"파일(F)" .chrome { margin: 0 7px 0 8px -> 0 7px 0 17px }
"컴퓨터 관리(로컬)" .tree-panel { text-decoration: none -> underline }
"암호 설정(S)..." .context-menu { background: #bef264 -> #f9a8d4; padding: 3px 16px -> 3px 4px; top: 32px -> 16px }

------------------------------------------------

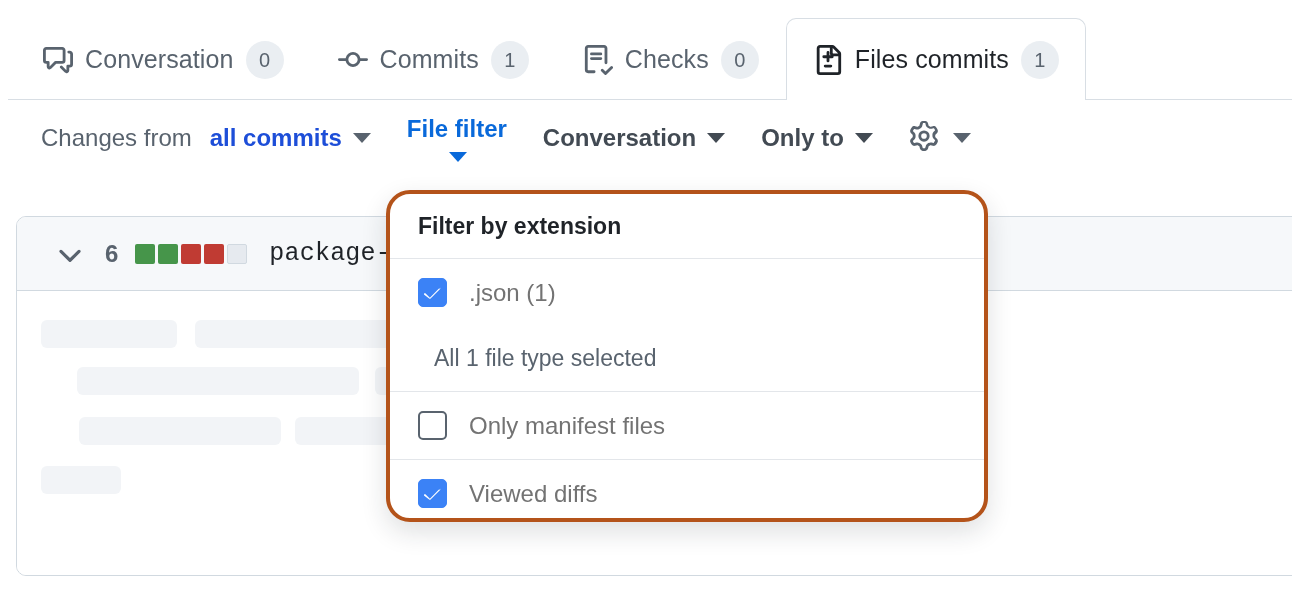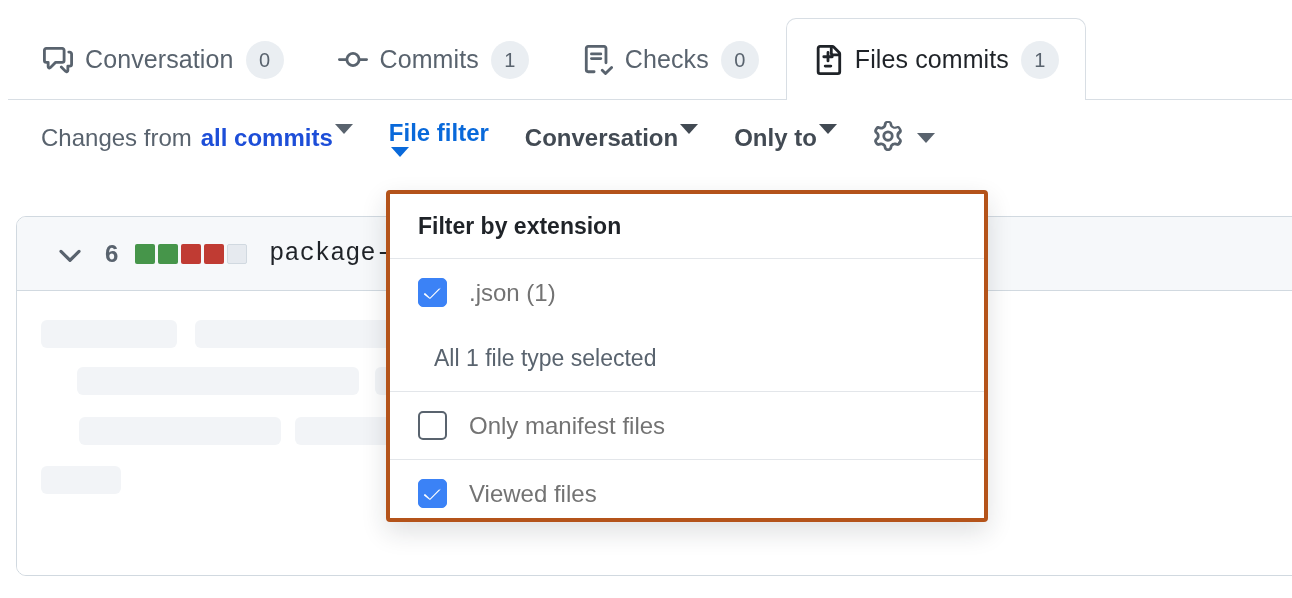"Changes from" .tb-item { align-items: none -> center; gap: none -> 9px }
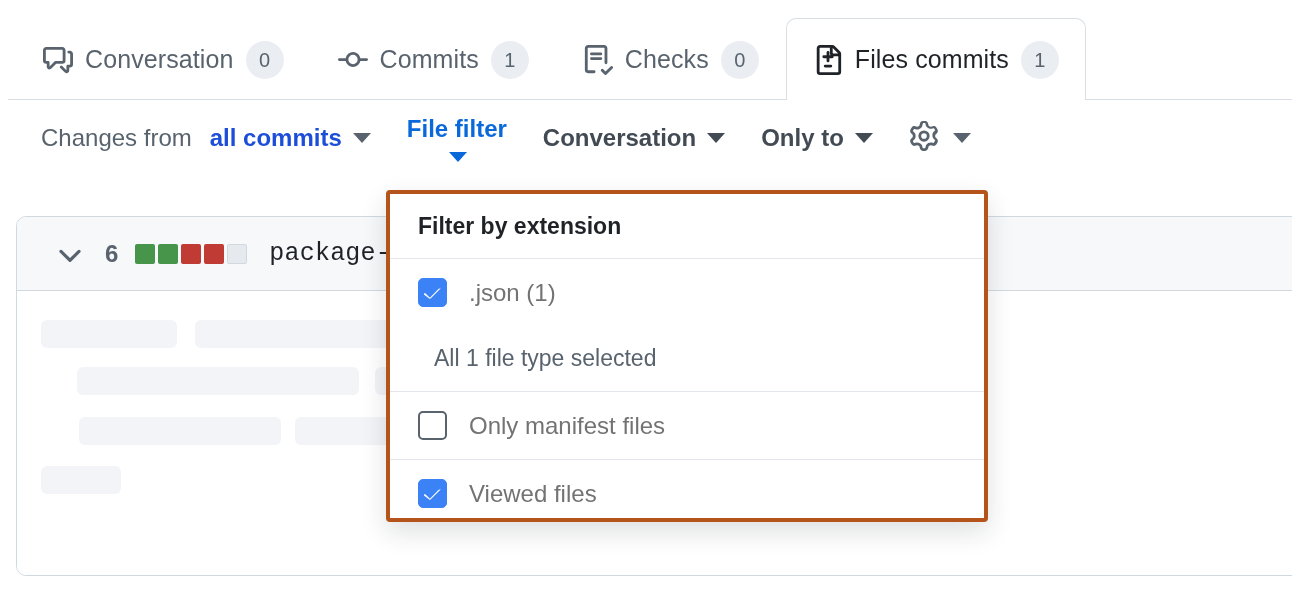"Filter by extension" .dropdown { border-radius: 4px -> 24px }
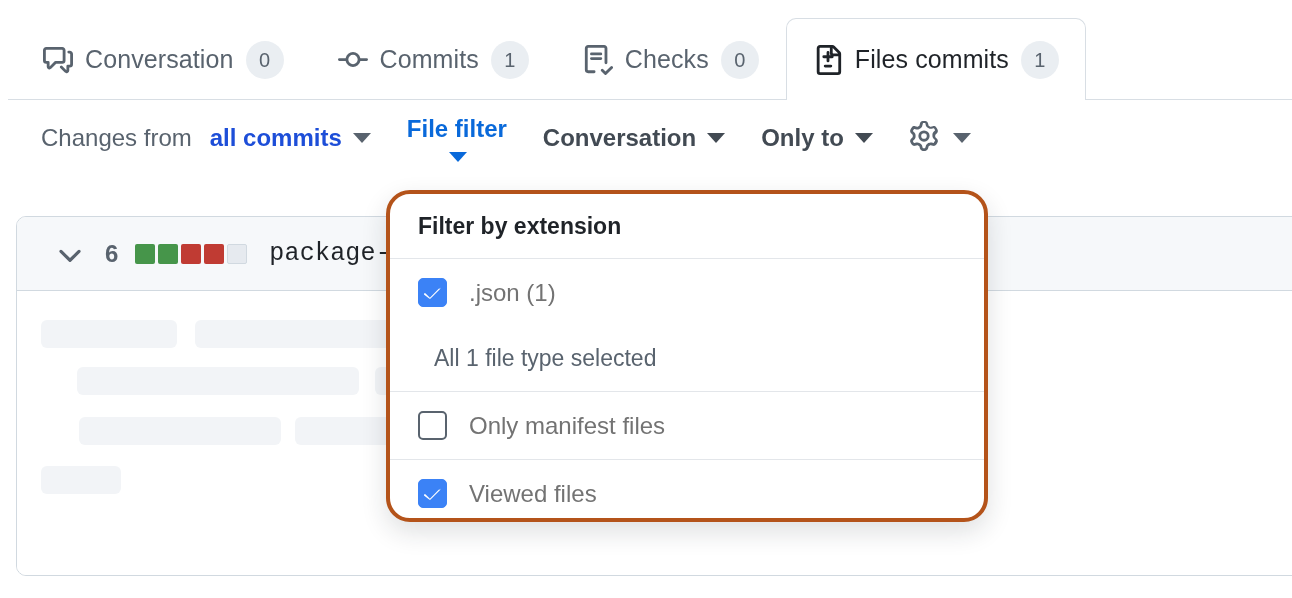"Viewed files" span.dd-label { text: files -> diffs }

------------------------------------------------

__What to produce__.
Within the listing above, print exactly the stretch beginning at the line that contains "border-radius: 4px ->" and finishing at the line that contains "text: files ->", ends kept, pictures left out, and nothing more.

__Answer box__.
"Filter by extension" .dropdown { border-radius: 4px -> 24px }
"Viewed files" span.dd-label { text: files -> diffs }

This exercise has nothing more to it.